:: TASK DETAILS ::
Among the lines below, copy exactly those from the one with "background: #eceff1;" through the one with "flex; white-space: nowrap;", counting both ends.
EXERCISE INPUT section start
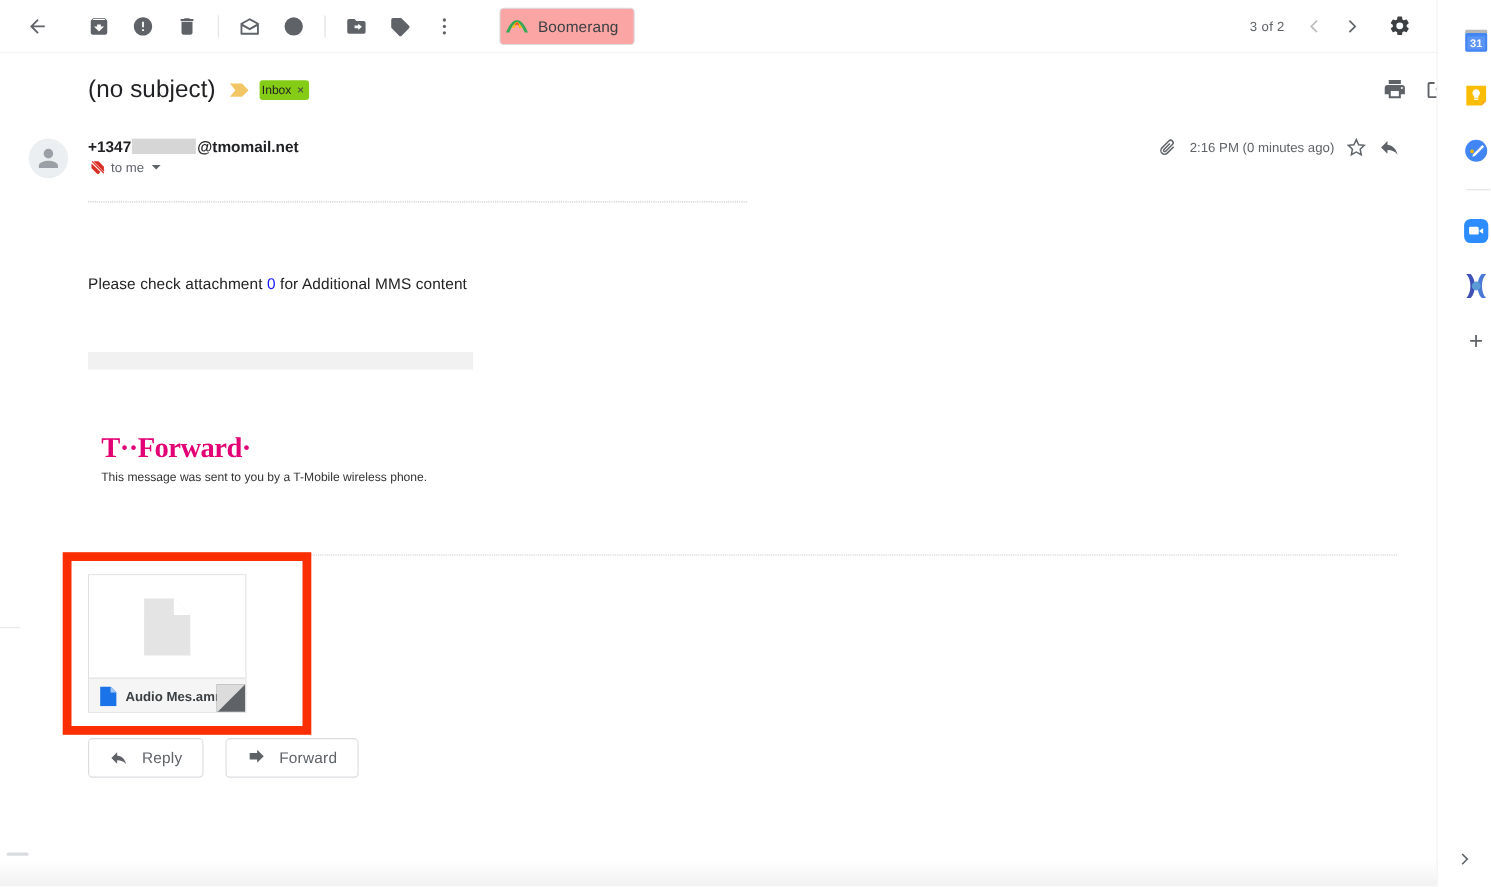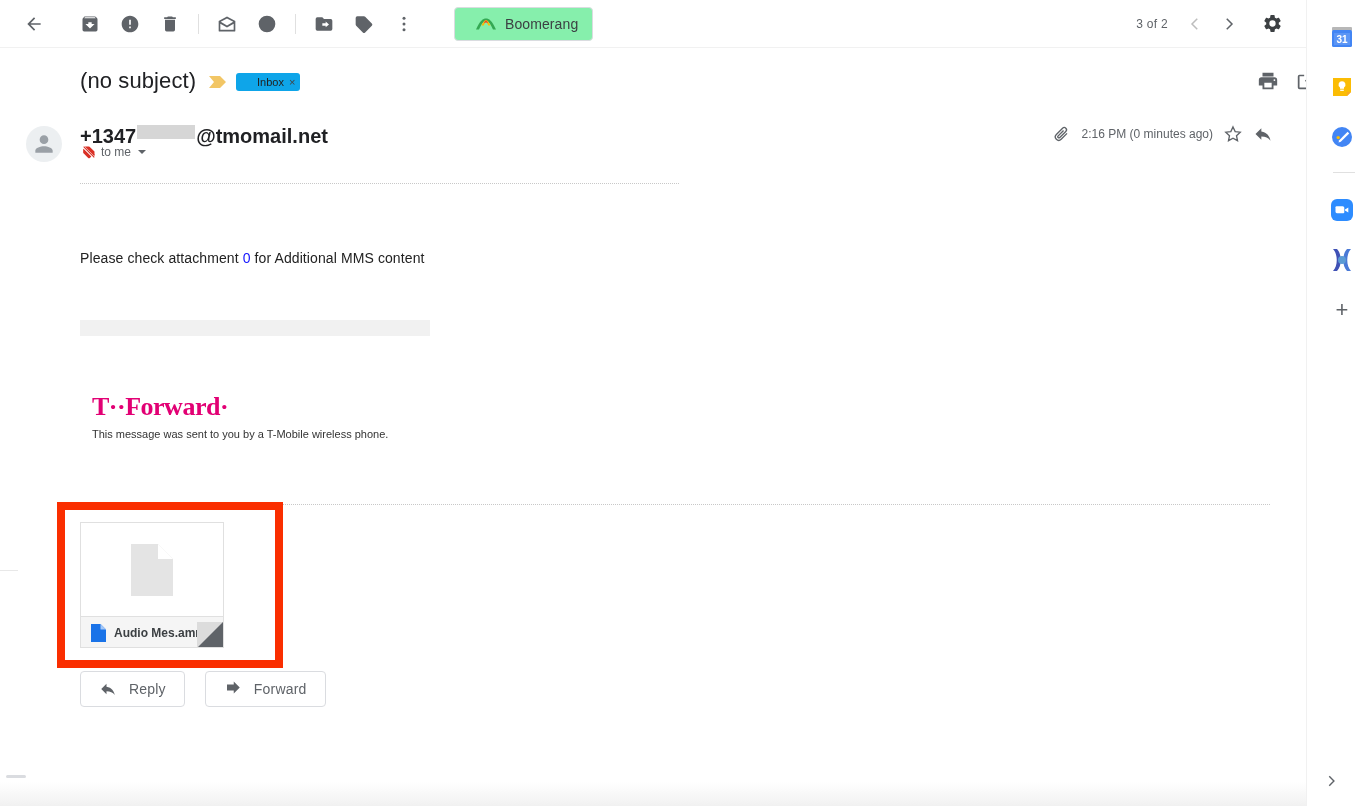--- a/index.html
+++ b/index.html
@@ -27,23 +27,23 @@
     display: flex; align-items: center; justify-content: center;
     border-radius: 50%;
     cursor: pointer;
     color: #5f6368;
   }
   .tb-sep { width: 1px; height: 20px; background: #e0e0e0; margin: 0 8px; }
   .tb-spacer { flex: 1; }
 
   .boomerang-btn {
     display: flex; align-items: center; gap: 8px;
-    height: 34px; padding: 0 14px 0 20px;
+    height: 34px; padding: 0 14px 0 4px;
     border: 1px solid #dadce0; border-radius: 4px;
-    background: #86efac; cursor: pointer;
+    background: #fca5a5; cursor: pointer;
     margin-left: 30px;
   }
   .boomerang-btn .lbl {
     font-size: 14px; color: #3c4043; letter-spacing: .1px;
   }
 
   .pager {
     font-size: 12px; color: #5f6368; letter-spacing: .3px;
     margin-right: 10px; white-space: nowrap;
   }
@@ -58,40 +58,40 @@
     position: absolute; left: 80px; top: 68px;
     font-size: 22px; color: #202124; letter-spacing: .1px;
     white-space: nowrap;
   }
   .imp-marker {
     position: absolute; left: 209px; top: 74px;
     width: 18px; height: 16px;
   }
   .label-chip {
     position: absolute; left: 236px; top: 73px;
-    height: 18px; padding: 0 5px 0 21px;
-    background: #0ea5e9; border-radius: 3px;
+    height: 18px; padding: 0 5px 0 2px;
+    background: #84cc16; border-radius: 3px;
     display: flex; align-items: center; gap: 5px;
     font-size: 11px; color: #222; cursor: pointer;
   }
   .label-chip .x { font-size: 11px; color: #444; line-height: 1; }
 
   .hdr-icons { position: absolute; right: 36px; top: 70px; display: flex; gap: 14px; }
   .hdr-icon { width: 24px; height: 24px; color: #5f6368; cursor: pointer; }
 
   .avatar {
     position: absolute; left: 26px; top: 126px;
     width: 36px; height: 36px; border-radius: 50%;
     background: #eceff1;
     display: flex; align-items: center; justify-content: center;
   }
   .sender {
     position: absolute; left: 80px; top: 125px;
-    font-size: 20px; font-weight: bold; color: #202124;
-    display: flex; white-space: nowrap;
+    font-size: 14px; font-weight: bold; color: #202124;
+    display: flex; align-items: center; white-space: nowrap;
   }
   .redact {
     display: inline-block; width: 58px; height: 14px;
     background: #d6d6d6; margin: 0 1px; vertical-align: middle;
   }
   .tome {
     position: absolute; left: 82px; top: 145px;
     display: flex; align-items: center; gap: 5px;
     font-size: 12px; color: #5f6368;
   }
EXERCISE INPUT section end
EXERCISE INPUT section start
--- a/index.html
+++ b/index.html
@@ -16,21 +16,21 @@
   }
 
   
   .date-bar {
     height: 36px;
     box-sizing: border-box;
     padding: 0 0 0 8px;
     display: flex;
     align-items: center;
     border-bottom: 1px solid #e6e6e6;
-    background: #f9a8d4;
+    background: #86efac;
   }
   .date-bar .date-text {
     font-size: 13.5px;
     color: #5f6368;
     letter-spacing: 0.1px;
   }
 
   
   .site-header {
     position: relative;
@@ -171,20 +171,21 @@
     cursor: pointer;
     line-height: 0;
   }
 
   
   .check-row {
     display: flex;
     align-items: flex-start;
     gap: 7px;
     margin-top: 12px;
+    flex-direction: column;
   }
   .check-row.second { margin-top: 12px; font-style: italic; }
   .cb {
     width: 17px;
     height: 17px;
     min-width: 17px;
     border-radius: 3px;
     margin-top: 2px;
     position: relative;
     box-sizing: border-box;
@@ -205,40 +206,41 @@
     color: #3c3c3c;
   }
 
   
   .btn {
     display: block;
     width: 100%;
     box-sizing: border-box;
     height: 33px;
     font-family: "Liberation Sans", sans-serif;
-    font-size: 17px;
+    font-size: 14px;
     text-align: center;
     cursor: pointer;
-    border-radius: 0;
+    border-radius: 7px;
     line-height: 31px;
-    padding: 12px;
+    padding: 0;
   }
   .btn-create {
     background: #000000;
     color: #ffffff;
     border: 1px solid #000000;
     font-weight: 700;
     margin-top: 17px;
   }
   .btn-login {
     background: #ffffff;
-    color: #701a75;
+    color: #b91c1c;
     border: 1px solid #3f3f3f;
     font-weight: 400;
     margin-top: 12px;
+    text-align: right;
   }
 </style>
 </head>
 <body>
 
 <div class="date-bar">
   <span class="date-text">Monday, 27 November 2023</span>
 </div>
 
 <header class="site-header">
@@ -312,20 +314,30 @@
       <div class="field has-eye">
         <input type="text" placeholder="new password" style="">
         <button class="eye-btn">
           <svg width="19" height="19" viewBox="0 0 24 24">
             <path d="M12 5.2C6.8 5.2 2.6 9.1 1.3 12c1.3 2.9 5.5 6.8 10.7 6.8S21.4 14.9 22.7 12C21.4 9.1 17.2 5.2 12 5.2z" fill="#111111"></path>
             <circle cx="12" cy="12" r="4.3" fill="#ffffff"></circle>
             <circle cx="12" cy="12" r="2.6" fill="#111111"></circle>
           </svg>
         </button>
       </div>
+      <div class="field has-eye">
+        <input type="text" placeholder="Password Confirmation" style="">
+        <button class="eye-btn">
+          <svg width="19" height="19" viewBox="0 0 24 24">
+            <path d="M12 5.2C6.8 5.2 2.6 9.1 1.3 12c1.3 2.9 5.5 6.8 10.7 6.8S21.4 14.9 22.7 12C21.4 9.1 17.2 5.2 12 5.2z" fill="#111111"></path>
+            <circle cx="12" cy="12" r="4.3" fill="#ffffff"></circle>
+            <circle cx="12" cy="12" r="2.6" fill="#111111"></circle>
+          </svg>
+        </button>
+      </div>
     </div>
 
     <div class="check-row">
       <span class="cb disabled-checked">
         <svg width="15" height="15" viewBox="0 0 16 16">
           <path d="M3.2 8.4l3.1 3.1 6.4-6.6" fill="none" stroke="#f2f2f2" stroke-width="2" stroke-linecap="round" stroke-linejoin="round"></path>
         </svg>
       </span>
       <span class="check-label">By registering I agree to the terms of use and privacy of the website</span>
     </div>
EXERCISE INPUT section end
EXERCISE INPUT section start
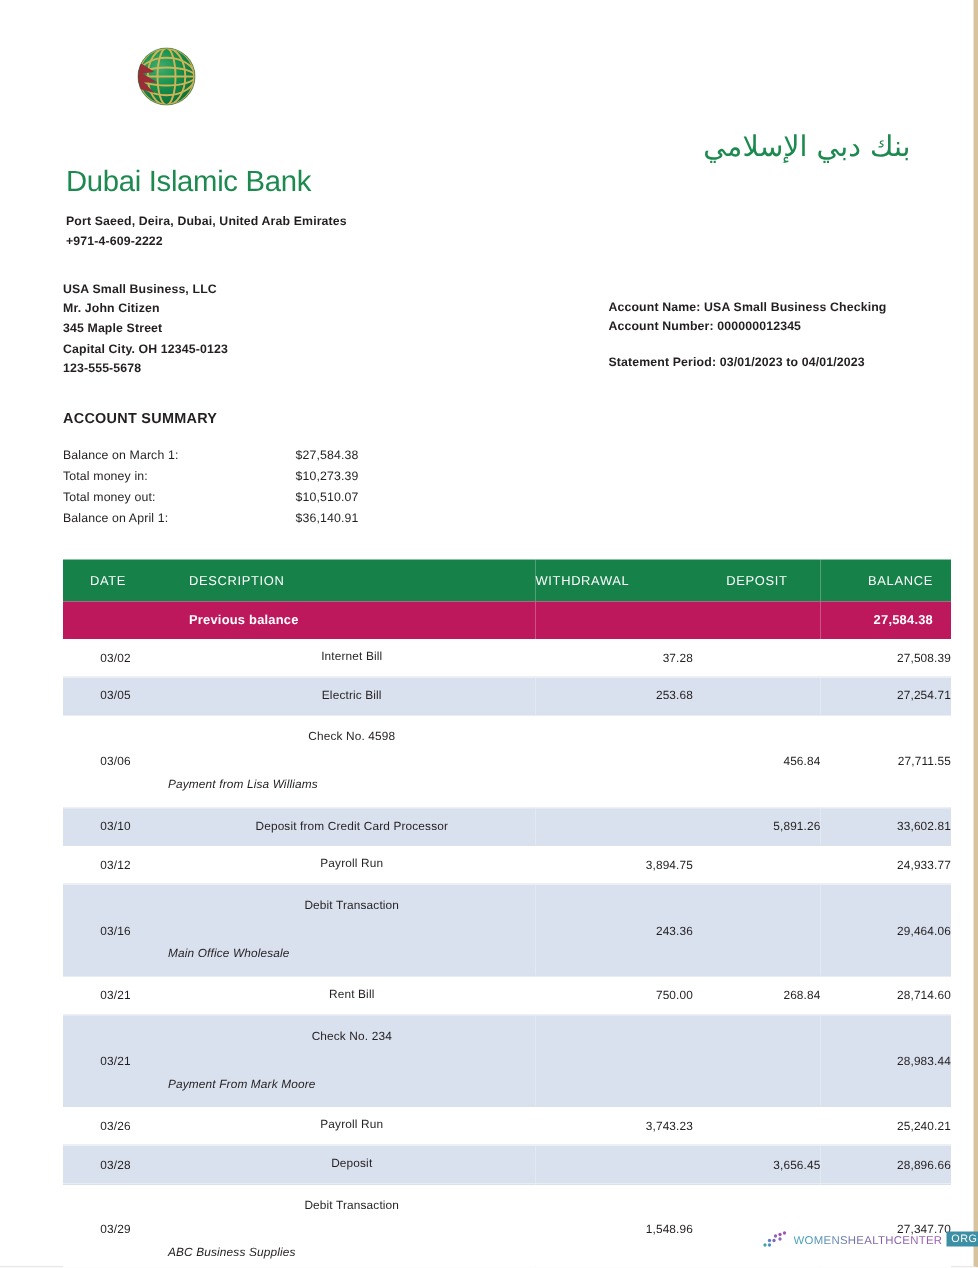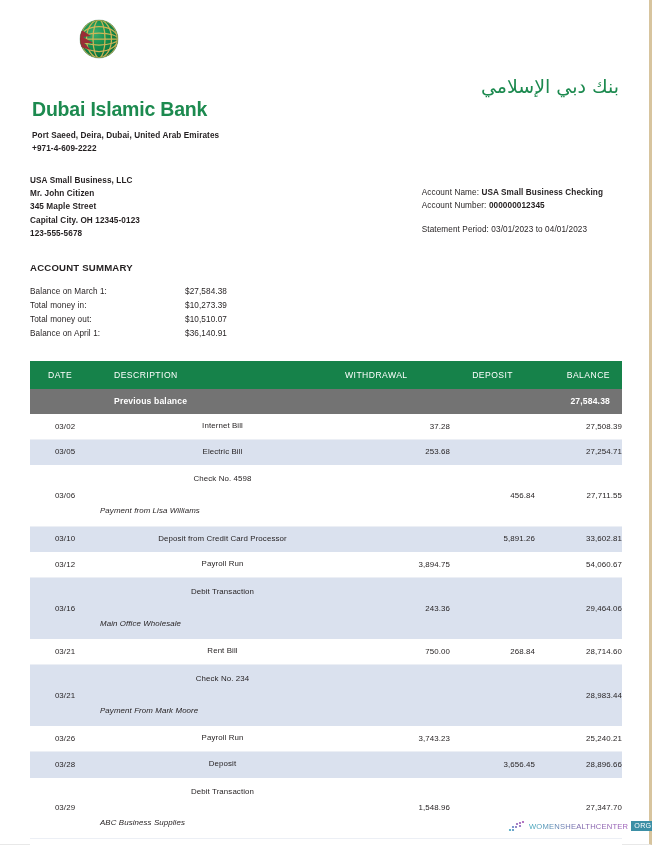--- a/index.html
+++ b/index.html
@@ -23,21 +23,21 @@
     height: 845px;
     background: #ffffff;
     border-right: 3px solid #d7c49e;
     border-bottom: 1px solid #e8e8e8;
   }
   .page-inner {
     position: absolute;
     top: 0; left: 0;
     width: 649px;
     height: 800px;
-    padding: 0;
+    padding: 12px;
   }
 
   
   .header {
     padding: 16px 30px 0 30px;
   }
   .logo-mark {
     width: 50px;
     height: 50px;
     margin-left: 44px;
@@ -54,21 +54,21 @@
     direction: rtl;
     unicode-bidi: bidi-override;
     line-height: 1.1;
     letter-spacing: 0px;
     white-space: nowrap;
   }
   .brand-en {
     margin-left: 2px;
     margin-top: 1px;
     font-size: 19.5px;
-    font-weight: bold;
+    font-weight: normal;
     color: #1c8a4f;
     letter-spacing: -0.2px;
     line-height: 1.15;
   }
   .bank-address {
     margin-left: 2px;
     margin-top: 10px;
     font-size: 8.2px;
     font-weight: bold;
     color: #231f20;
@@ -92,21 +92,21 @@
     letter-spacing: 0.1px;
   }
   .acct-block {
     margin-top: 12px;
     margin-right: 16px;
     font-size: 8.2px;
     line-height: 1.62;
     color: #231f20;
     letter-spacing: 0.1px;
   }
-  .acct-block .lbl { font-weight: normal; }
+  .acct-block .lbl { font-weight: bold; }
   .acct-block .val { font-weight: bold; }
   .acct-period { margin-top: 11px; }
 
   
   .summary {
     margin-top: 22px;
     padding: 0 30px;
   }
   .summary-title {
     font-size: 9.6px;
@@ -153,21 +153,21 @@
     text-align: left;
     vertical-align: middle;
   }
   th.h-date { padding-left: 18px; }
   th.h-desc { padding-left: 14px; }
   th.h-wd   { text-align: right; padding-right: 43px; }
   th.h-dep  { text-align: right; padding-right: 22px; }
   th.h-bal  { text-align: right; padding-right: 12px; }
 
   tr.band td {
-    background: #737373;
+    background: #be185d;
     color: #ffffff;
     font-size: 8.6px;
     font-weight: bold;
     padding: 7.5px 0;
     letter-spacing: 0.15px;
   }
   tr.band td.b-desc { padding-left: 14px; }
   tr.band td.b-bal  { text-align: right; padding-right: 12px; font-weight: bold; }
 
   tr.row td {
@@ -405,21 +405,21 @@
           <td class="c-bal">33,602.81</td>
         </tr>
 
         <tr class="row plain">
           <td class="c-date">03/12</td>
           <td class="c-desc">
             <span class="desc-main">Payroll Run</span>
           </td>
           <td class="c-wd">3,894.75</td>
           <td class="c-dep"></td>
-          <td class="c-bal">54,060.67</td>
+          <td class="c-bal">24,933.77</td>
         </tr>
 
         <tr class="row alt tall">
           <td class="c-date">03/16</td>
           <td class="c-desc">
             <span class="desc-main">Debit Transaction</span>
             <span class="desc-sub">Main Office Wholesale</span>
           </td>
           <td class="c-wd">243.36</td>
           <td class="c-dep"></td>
EXERCISE INPUT section end
:: RESULT FOR THIS EXERCISE ::
     background: #eceff1;
     display: flex; align-items: center; justify-content: center;
   }
   .sender {
     position: absolute; left: 80px; top: 125px;
-    font-size: 20px; font-weight: bold; color: #202124;
-    display: flex; white-space: nowrap;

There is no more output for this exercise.